My gynecologist, against and against all, persisted in saying, that it was a very good pill, moreover less dangerous than other pills (less risk of developing breast cancers for example ...).
J’avais à peine 20 ans quand j’ai commencé à prendre Androcur, j’étais à l’université, et c’est à cette période que mes maux de tête ont commencé.
We have never made the link with Androcur. I was told that they were migraines. I thought I was "little nature", because indeed, if I had a stressed week (with partials for example ...), if I was too tired, if I loupe a meal ... Arrived on Saturday, I spent it in bed because my headache came with nausea, and I spent the day in bed and vomiting. Unable to do anything. Even a glass of water made me vomit, and so I could not take any tablet so that the headache pass.

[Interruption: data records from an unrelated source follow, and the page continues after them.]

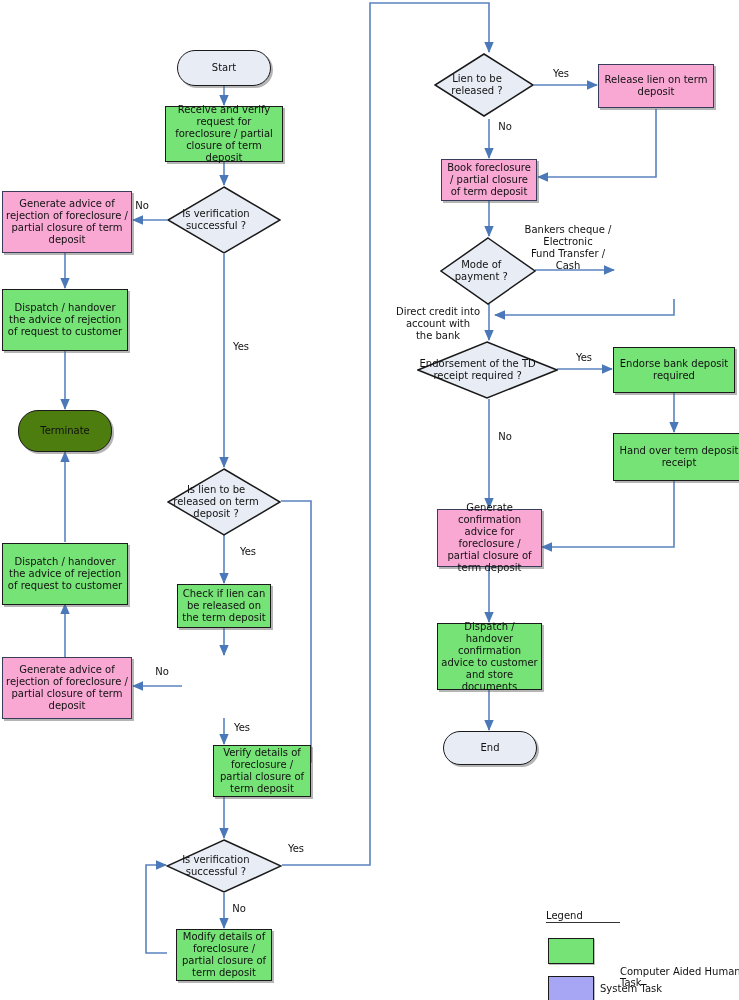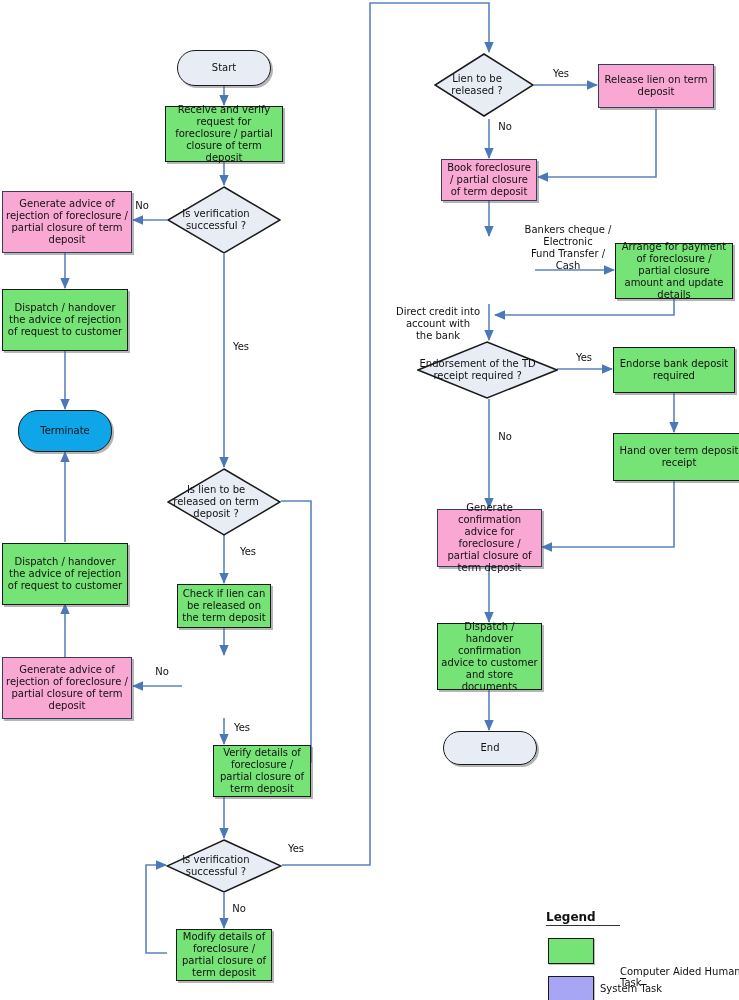--- a/index.html
+++ b/index.html
@@ -32,21 +32,21 @@
     box-shadow:2px 2px 0 rgba(90,90,90,.45);
   }
   .terminator{
     border:1.5px solid #1a1a1a;
     background:#e8ecf5;
     border-radius:20px;
     box-shadow:2px 2px 0 rgba(90,90,90,.45);
   }
   .terminate{
     border:1.5px solid #1a1a1a;
-    background:#0ea5e9;
+    background:#4d7c0f;
     border-radius:20px;
     box-shadow:2px 2px 0 rgba(90,90,90,.45);
   }
   .decision{
     position:absolute;
     display:flex;align-items:center;
   }
   .decision svg{position:absolute;left:0;top:0;}
   .decision .dtext{
     position:relative;
@@ -60,25 +60,24 @@
   .edge-label{
     position:absolute;
     font-size:10px;
     line-height:12px;
     color:#111111;
     text-align:center;
     white-space:pre-line;
   }
   .legend-title{
     position:absolute;
-    font-size:12px;
+    font-size:10px;
     color:#111111;
     border-bottom:1px solid #333;
     padding-bottom:1px;
-    font-weight:bold;
   }
   .legend-swatch{
     position:absolute;
     width:44px;height:24px;
     border:1.5px solid #1a1a1a;
     box-shadow:1px 1px 0 rgba(90,90,90,.4);
   }
   .legend-label{
     position:absolute;
     font-size:10px;
@@ -230,24 +229,27 @@
   </div>
 
   <div class="node system" style="left:598px;top:64px;width:116px;height:44px;">
     <span>Release lien on term deposit</span>
   </div>
 
   <div class="node system" style="left:441px;top:159px;width:96px;height:42px;">
     <span>Book foreclosure / partial closure of term deposit</span>
   </div>
 
-
-  <div class="node task" style="left:615px;top:243px;width:118px;height:56px;">
-    <span>Arrange for payment of foreclosure / partial closure amount and update details</span>
-  </div>
+  <div class="decision" style="left:440px;top:237px;width:96px;height:68px;">
+    <svg width="96" height="68" viewBox="0 0 96 68">
+      <polygon points="48,1 95,34 48,67 1,34" fill="#e8ecf5" stroke="#1a1a1a" stroke-width="1.5"></polygon>
+    </svg>
+    <div class="dtext">Mode of payment ?</div>
+  </div>
+
 
   <div class="decision" style="left:417px;top:341px;width:141px;height:58px;">
     <svg width="141" height="58" viewBox="0 0 141 58">
       <polygon points="70,1 140,29 70,57 1,29" fill="#e8ecf5" stroke="#1a1a1a" stroke-width="1.5"></polygon>
     </svg>
     <div class="dtext">Endorsement of the TD receipt required ?</div>
   </div>
 
   <div class="node task" style="left:613px;top:347px;width:122px;height:46px;">
     <span>Endorse bank deposit required</span>

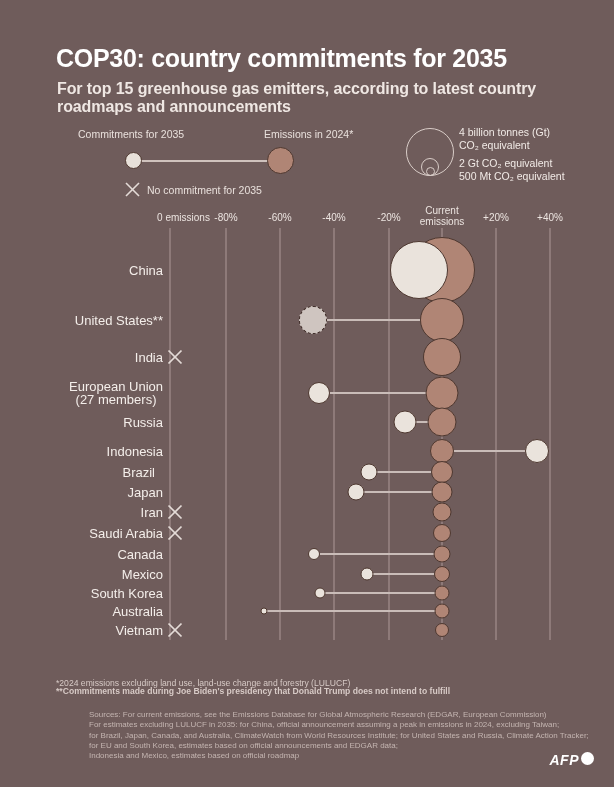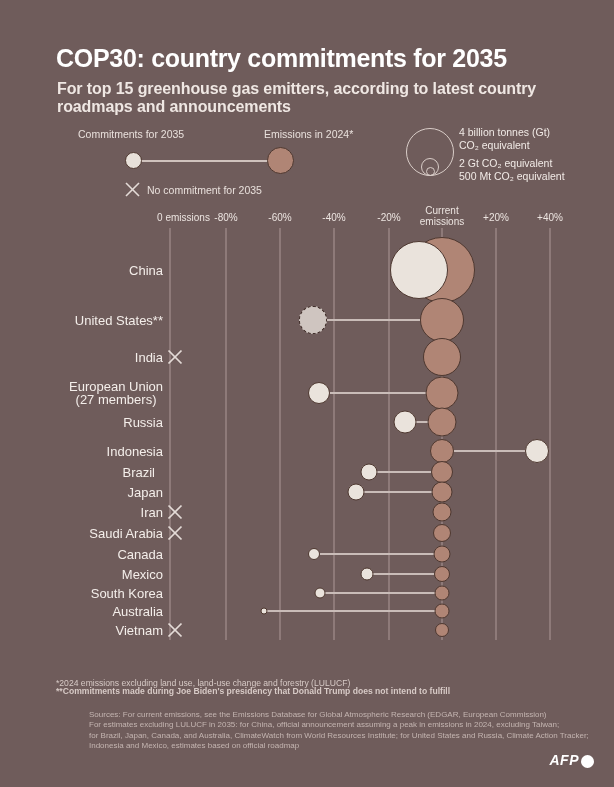--- a/index.html
+++ b/index.html
@@ -92,21 +92,21 @@
     position:absolute;left:56px;font-size:8.6px;line-height:11px;color:#d7cac6;
   }
   .fn1{top:678px;}
   .fn2{top:686px;font-weight:bold;}
   .src{
     position:absolute;left:56px;top:710px;font-size:8px;line-height:10.3px;color:#c4b5b1;margin-left:33px;
   }
   .afp{
     position:absolute;right:20px;top:752px;
     font-size:14px;font-weight:bold;font-style:italic;color:#ffffff;
-    letter-spacing:0.5px;display:flex;align-items:flex-end;gap:2px;
+    letter-spacing:0.5px;display:flex;align-items:flex-start;gap:2px;
   }
   .afp-dot{width:13px;height:13px;border-radius:50%;background:#ffffff;display:inline-block;}
 </style>
 </head>
 <body>
 
 <div class="wrap">
 
   <div class="title">COP30: country commitments for 2035</div>
   <div class="subtitle">For top 15 greenhouse gas emitters, according to latest country roadmaps and announcements</div>
@@ -262,20 +262,21 @@
         <div class="dot emis" style="width: 14px; height: 14px; left: 442px; top: 425px;"></div>
       </div>
   </div>
 
   <div class="fn fn1">*2024 emissions excluding land use, land-use change and forestry (LULUCF)</div>
   <div class="fn fn2">**Commitments made during Joe Biden's presidency that Donald Trump does not intend to fulfill</div>
   <div class="src" id="sources">
       <div>Sources: For current emissions, see the Emissions Database for Global Atmospheric Research (EDGAR, European Commission)</div>
       <div>For estimates excluding LULUCF in 2035: for China, official announcement assuming a peak in emissions in 2024, excluding Taiwan;</div>
       <div>for Brazil, Japan, Canada, and Australia, ClimateWatch from World Resources Institute; for United States and Russia, Climate Action Tracker;</div>
+      <div>for EU and South Korea, estimates based on official announcements and EDGAR data;</div>
       <div>Indonesia and Mexico, estimates based on official roadmap</div>
     </div>
   <div class="afp">
     <span>AFP</span>
     <span class="afp-dot"></span>
   </div>
 
 </div>
 
 </body></html>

So yes it looked like migraines. But to diagnose a migraine you have to make a scanner, an MRI right? To me no, I have never been prescribed. It is not for lack of having mentioned it to the general practitioner, to the gynecologist, to the endocrinologist (because I also underwent a partial removal of the Tyroid in 2012) and nobody took my headache seriously, supposedly "migraines".
Even my general practitioner, who it is true always told me that Androcur should not be taken as a contraceptive, but he has never mentioned the risk of a tumor, or even no risk.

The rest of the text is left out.